WORK TO BE COMPLETED: From the records below, please print only the lines from the one containing "[419,189,761,209] ，目前在创作一部集科学与玄学之大成的书 ->" through the one containing "[226,197,325,210] and browserify", both included. Skip the pictures.

Records from a collection:
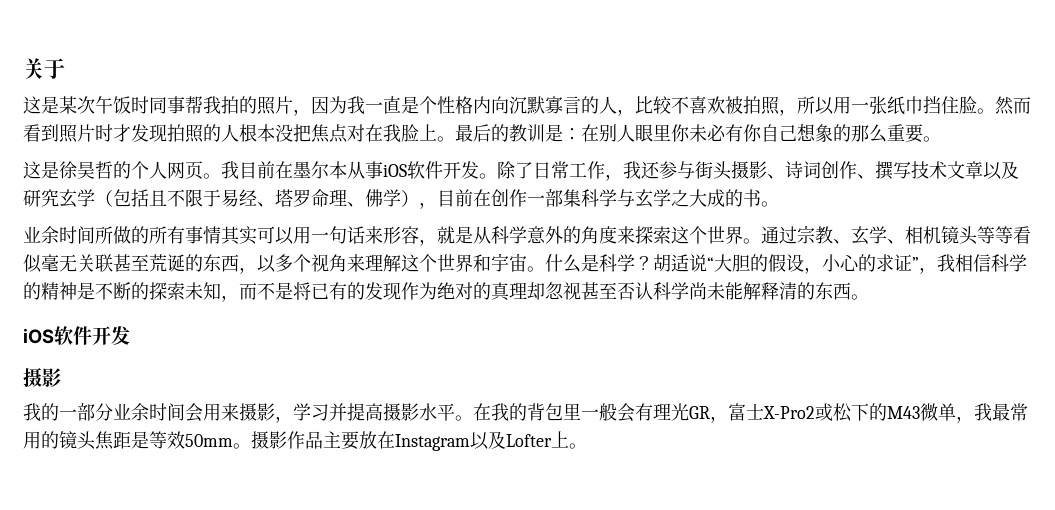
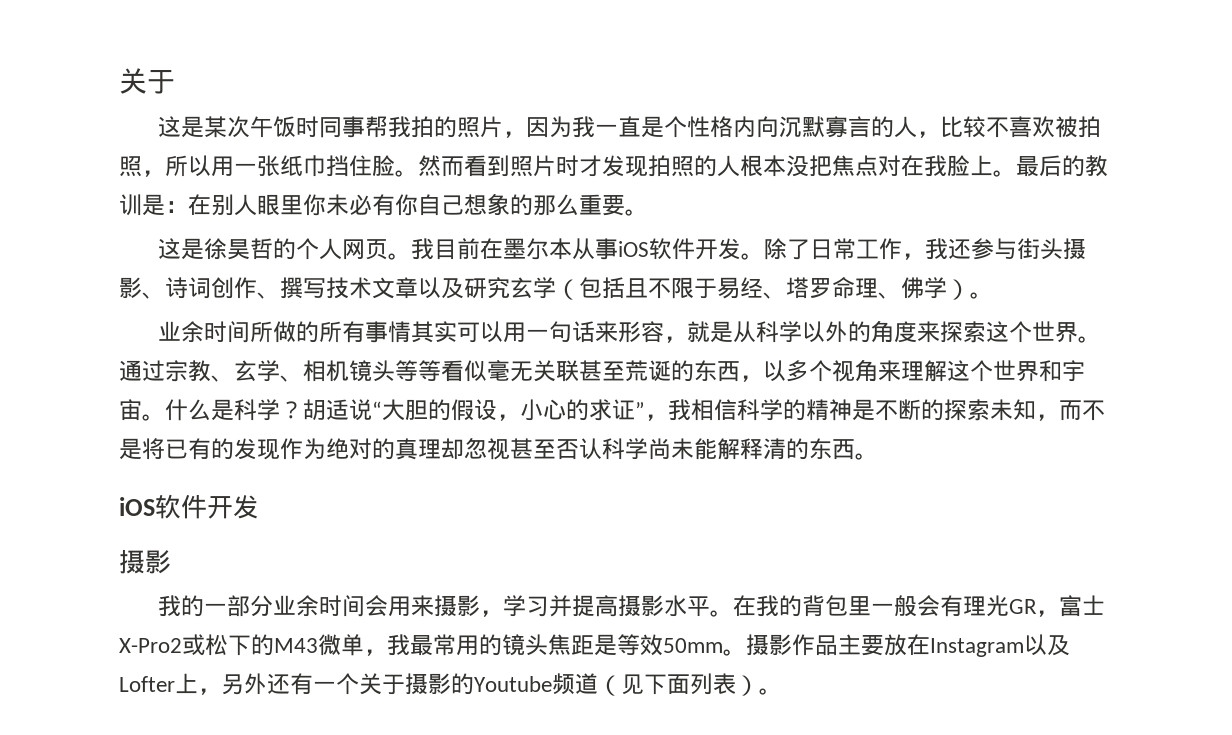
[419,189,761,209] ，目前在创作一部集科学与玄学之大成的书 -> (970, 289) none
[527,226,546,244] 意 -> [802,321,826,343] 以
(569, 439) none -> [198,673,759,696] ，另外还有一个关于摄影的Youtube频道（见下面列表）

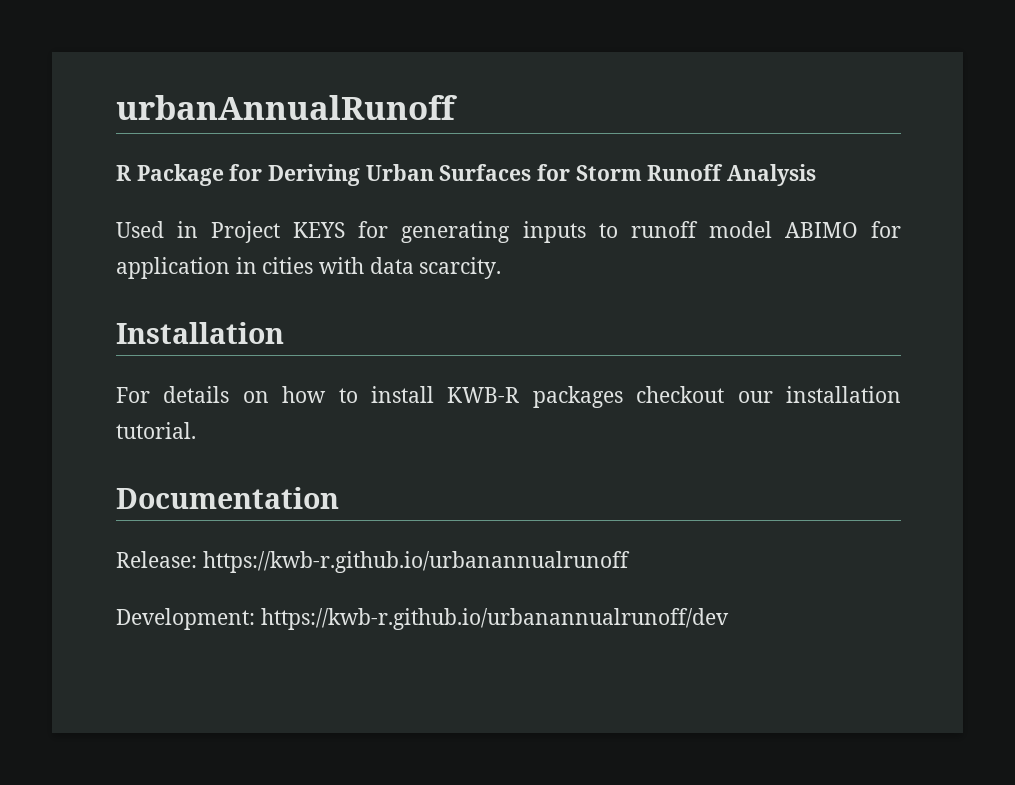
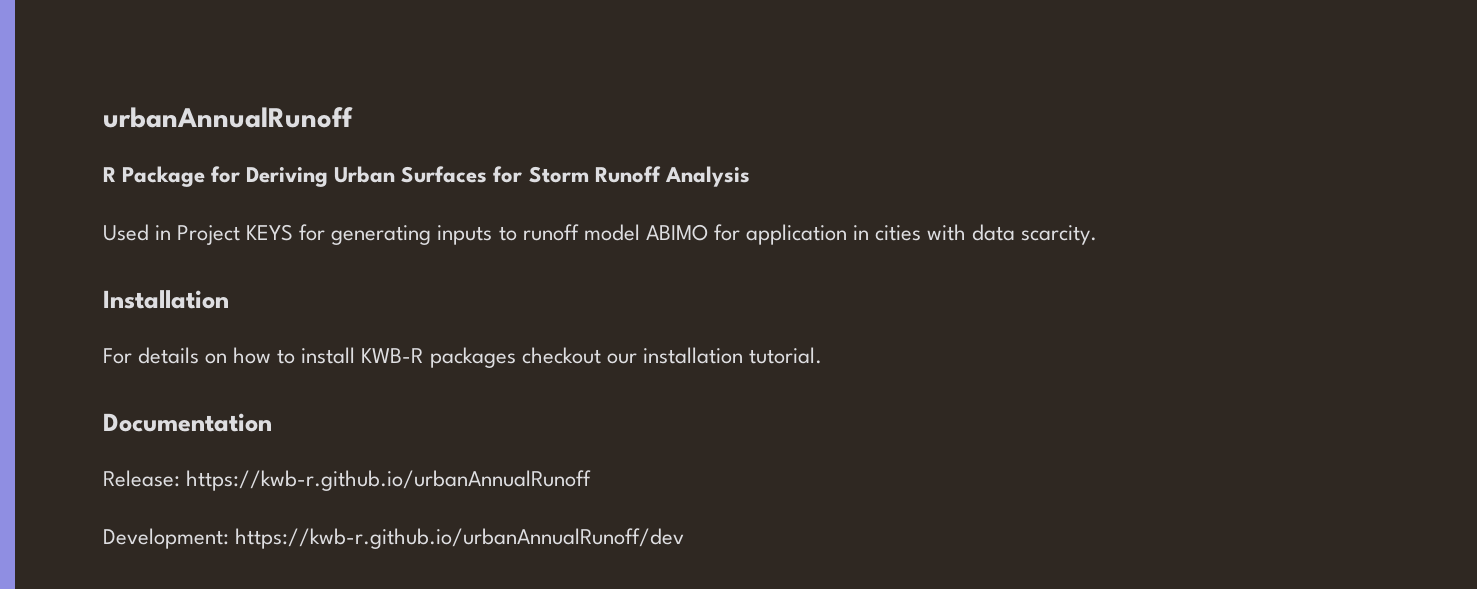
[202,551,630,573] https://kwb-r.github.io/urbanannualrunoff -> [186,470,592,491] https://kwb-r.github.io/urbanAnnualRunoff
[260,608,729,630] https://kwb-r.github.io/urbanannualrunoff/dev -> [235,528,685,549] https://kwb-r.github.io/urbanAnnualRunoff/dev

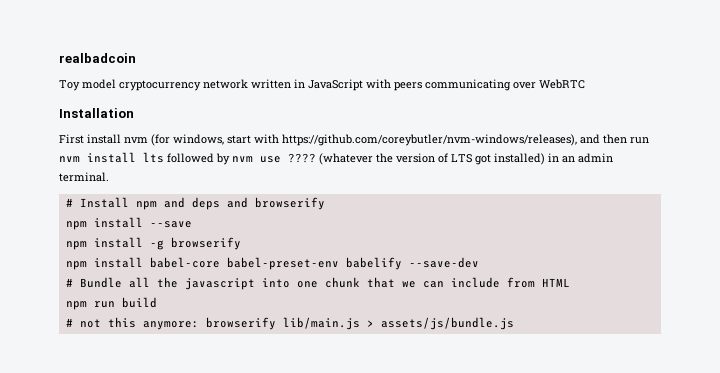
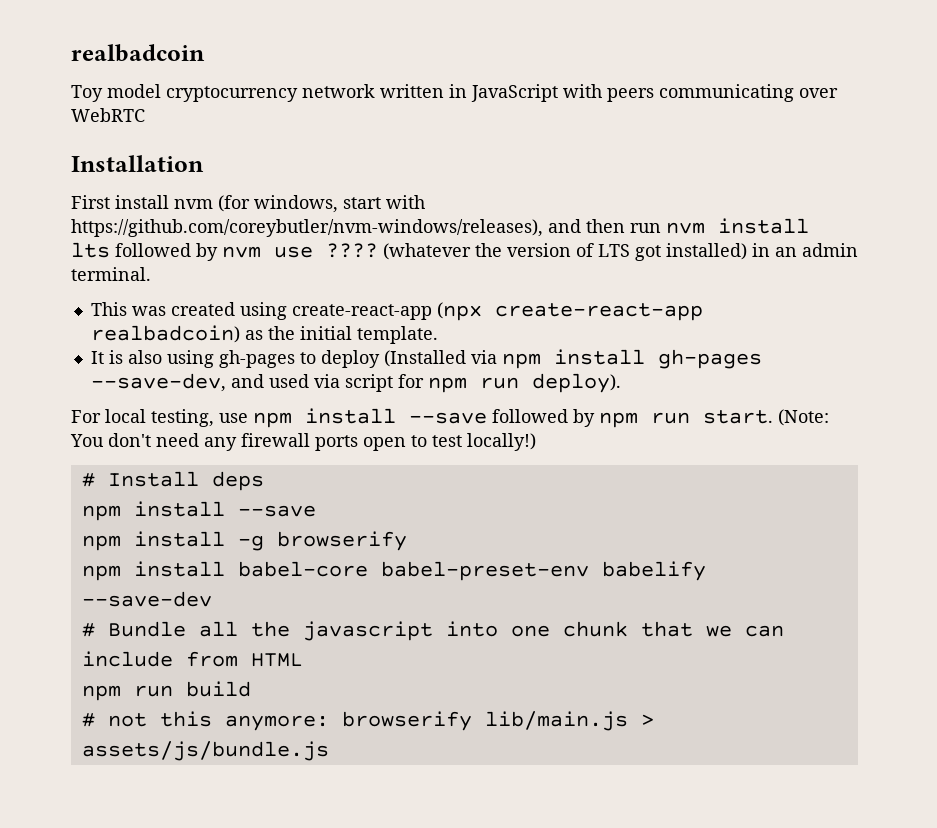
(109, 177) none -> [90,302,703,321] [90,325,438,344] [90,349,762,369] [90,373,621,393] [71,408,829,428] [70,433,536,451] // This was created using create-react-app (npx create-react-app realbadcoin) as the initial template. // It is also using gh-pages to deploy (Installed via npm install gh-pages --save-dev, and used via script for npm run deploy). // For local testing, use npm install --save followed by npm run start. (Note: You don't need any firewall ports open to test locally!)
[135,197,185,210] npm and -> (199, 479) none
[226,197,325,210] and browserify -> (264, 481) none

==

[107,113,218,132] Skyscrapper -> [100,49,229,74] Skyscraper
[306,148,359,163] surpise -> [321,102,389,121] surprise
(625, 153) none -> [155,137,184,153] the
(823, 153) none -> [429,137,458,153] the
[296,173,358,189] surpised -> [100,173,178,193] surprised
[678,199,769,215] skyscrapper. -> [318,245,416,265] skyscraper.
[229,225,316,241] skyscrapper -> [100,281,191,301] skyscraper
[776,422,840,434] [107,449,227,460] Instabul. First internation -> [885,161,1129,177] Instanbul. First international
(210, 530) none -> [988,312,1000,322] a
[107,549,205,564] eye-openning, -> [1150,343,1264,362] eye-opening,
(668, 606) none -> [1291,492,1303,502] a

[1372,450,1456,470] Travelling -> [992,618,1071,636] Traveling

---

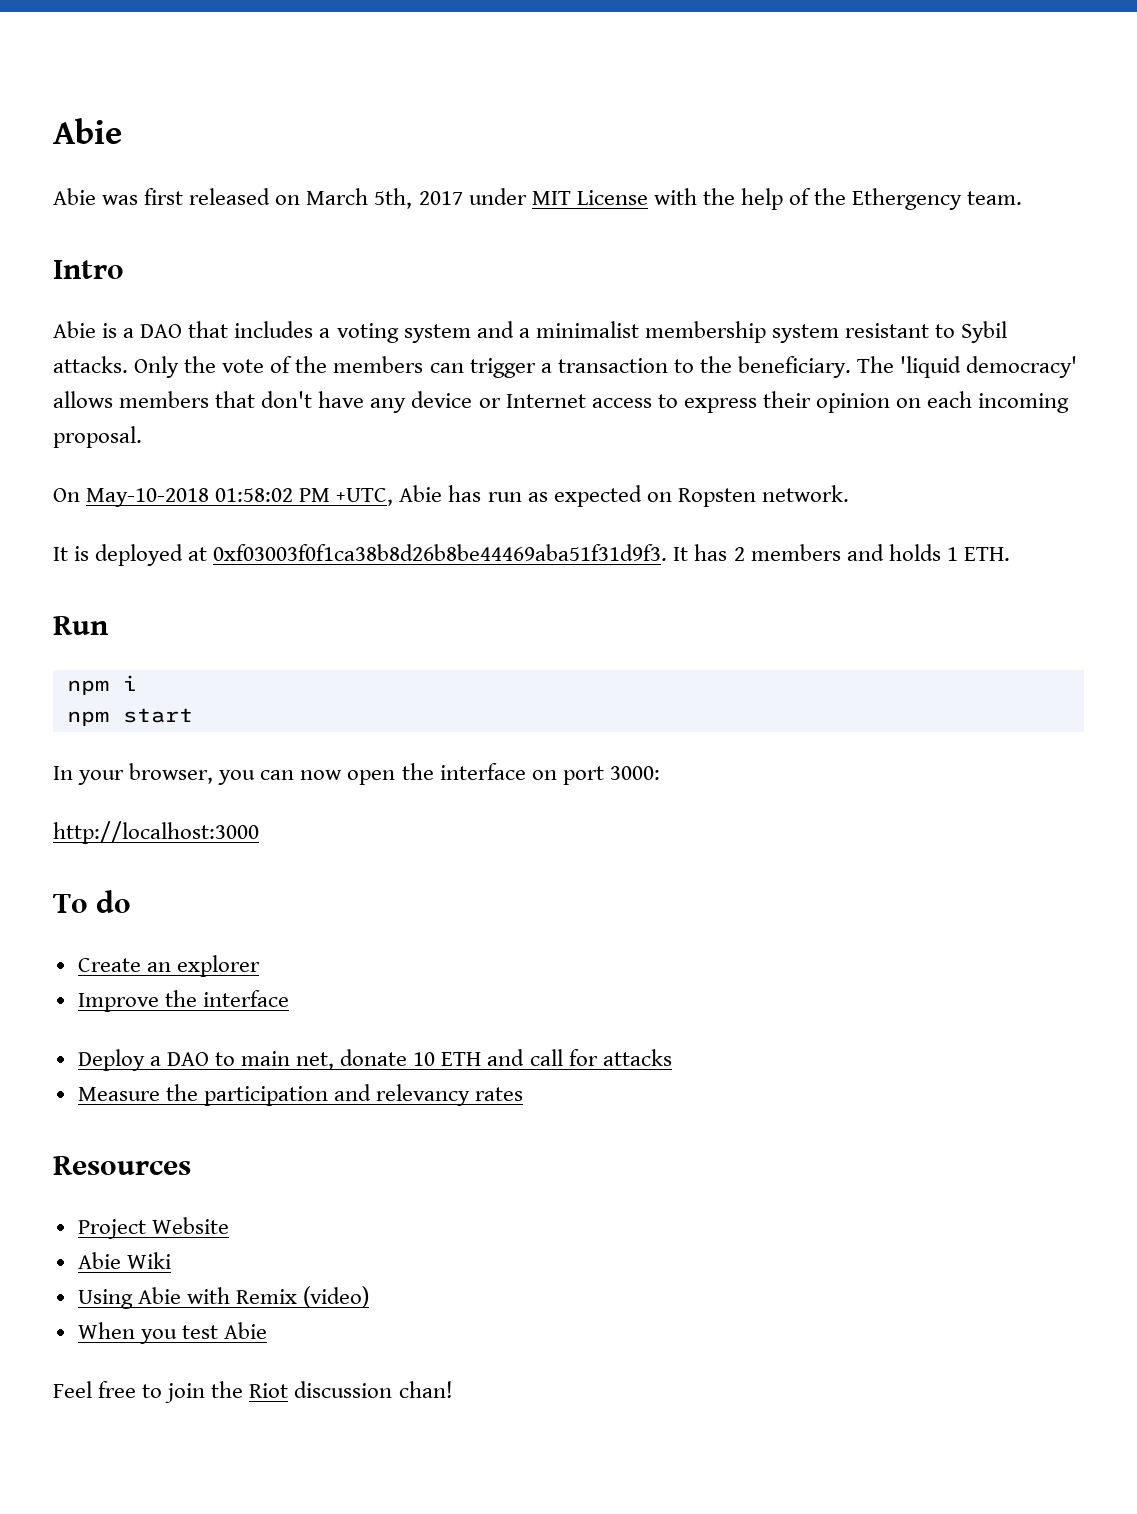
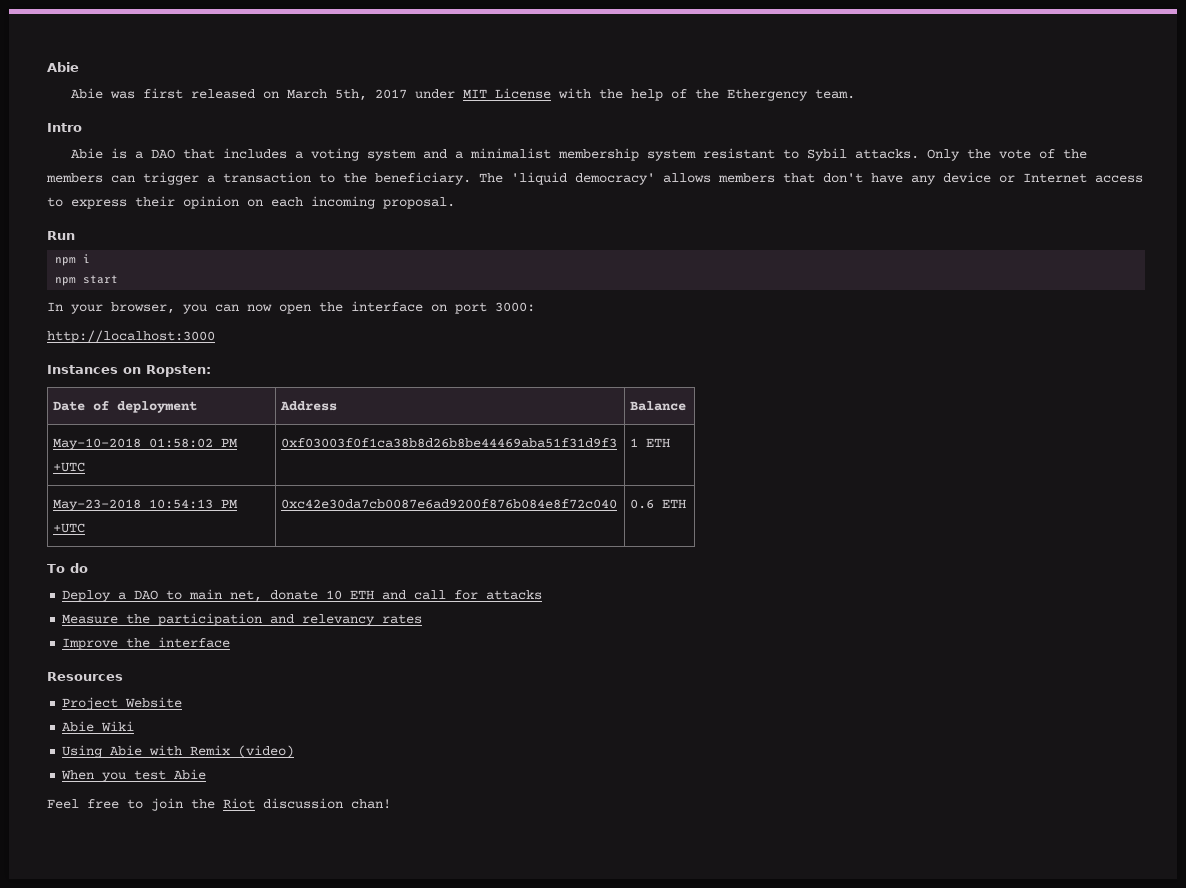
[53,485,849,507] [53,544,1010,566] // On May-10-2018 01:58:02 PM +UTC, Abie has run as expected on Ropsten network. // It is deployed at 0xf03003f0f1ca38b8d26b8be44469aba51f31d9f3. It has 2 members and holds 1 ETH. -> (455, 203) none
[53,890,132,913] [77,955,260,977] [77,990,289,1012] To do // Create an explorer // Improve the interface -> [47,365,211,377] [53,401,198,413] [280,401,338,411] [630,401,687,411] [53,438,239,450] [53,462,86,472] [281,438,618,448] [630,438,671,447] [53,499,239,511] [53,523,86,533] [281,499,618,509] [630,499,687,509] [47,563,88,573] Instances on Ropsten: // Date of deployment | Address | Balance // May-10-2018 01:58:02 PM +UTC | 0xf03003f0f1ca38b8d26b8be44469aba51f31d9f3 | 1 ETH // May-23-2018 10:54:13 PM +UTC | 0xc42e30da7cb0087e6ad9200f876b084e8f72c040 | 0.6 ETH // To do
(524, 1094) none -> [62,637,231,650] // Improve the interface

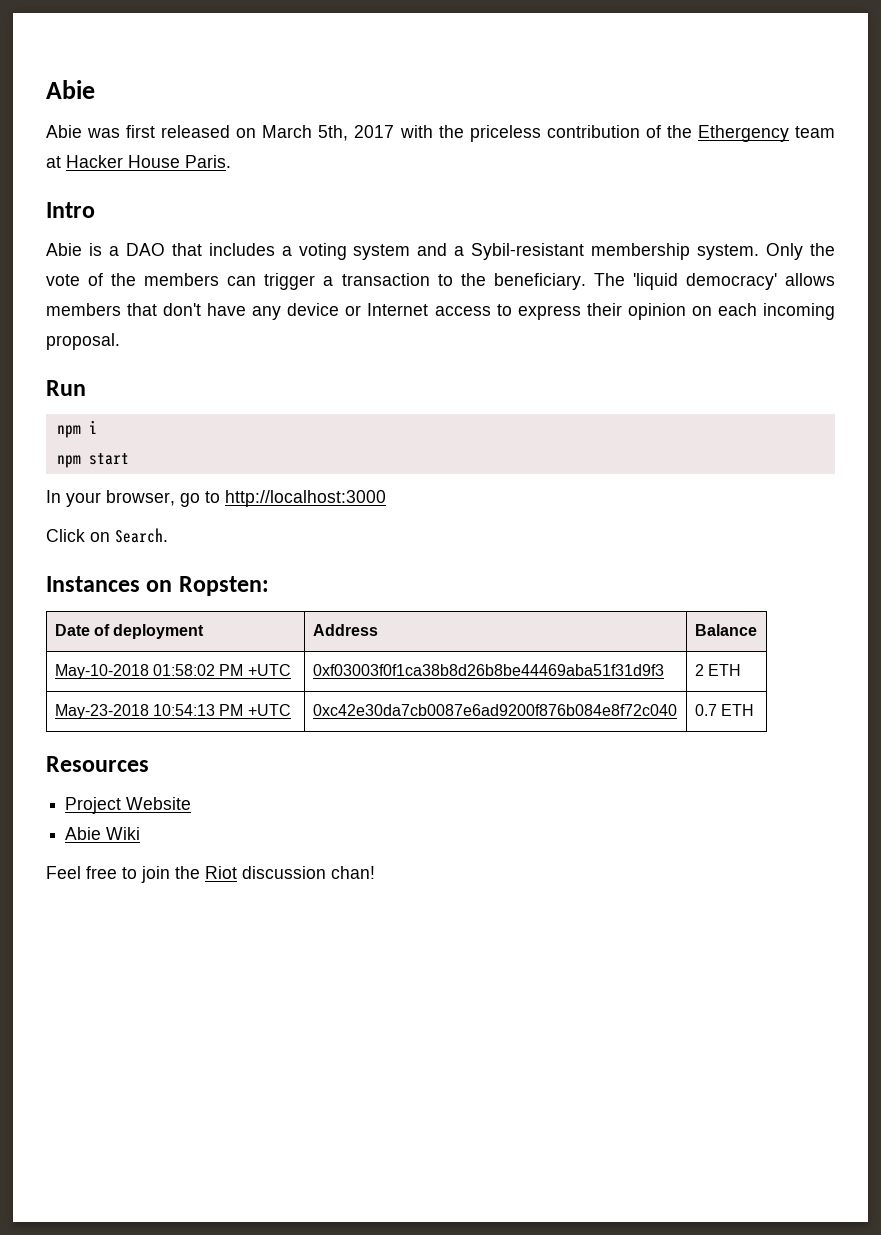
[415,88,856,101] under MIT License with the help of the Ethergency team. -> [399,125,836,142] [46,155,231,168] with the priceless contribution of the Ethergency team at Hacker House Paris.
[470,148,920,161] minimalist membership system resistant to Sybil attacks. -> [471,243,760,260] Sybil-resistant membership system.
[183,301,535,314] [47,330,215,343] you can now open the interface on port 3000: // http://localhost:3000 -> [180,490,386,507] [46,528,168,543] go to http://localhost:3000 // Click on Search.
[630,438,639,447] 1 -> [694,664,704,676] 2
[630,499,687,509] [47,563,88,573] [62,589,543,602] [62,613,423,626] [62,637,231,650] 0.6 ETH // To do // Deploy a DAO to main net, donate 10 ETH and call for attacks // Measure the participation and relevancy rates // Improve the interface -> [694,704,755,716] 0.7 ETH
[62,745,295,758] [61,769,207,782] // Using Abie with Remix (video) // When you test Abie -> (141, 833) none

RESPONSE:
[419,189,761,209] ，目前在创作一部集科学与玄学之大成的书 -> (970, 289) none
[527,226,546,244] 意 -> [802,321,826,343] 以
(569, 439) none -> [198,673,759,696] ，另外还有一个关于摄影的Youtube频道（见下面列表）

[202,551,630,573] https://kwb-r.github.io/urbanannualrunoff -> [186,470,592,491] https://kwb-r.github.io/urbanAnnualRunoff
[260,608,729,630] https://kwb-r.github.io/urbanannualrunoff/dev -> [235,528,685,549] https://kwb-r.github.io/urbanAnnualRunoff/dev

(109, 177) none -> [90,302,703,321] [90,325,438,344] [90,349,762,369] [90,373,621,393] [71,408,829,428] [70,433,536,451] // This was created using create-react-app (npx create-react-app realbadcoin) as the initial template. // It is also using gh-pages to deploy (Installed via npm install gh-pages --save-dev, and used via script for npm run deploy). // For local testing, use npm install --save followed by npm run start. (Note: You don't need any firewall ports open to test locally!)
[135,197,185,210] npm and -> (199, 479) none
[226,197,325,210] and browserify -> (264, 481) none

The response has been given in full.